* _Problem_:
What lines in the data hold the string "Soap"? Show them.

* _Source material_:
---+---

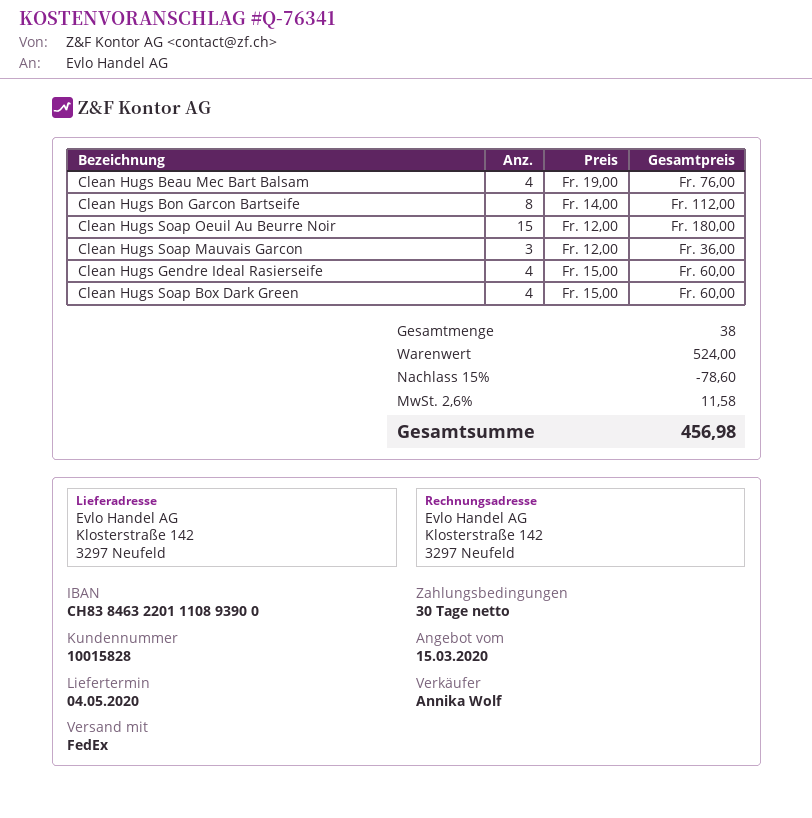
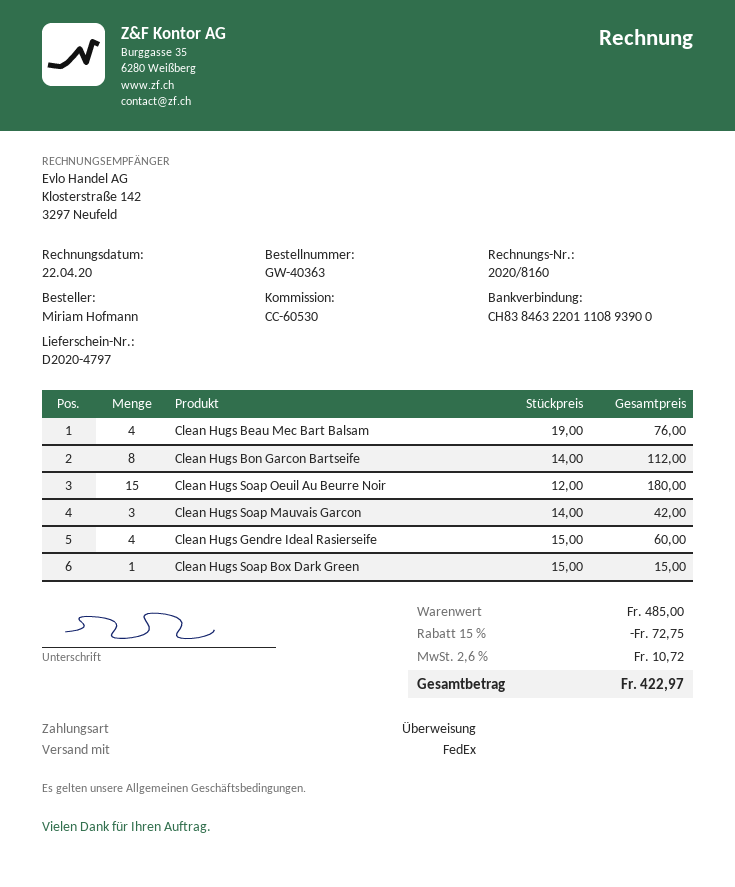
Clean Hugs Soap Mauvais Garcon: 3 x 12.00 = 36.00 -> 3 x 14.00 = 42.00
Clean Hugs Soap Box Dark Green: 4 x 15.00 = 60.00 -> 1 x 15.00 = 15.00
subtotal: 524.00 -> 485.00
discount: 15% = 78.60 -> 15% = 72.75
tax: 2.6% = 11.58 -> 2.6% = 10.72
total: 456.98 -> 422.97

---+---

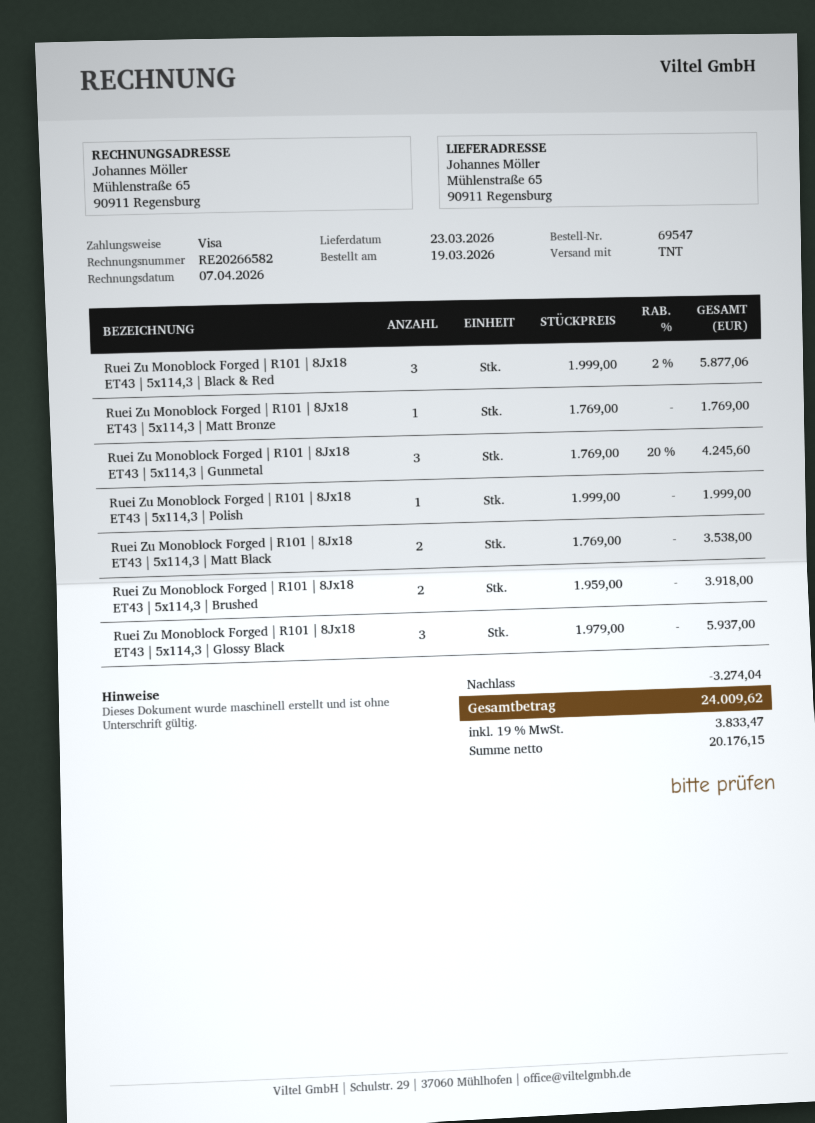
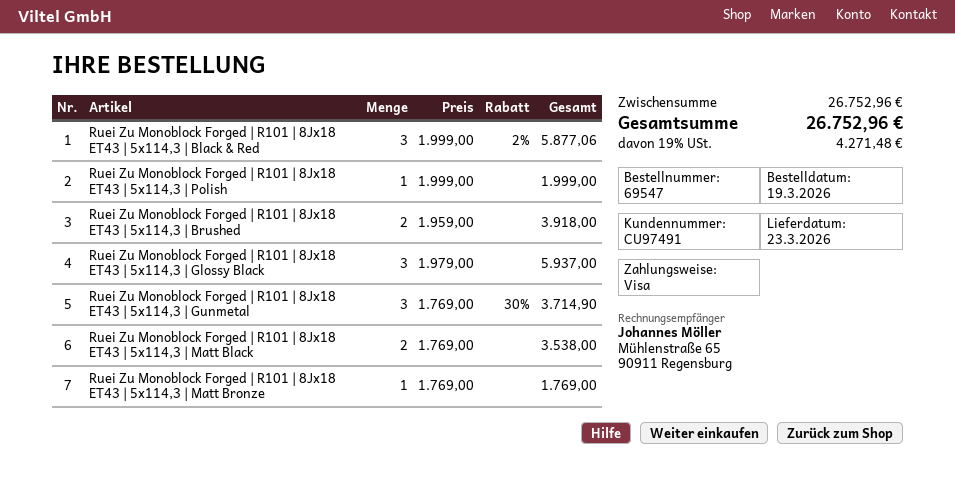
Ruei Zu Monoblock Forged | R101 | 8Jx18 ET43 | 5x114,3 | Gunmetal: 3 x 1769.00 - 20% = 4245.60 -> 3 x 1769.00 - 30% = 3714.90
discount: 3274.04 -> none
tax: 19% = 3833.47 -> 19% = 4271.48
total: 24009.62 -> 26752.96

---+---

* _Reply to the exercise_:
Clean Hugs Soap Mauvais Garcon: 3 x 12.00 = 36.00 -> 3 x 14.00 = 42.00
Clean Hugs Soap Box Dark Green: 4 x 15.00 = 60.00 -> 1 x 15.00 = 15.00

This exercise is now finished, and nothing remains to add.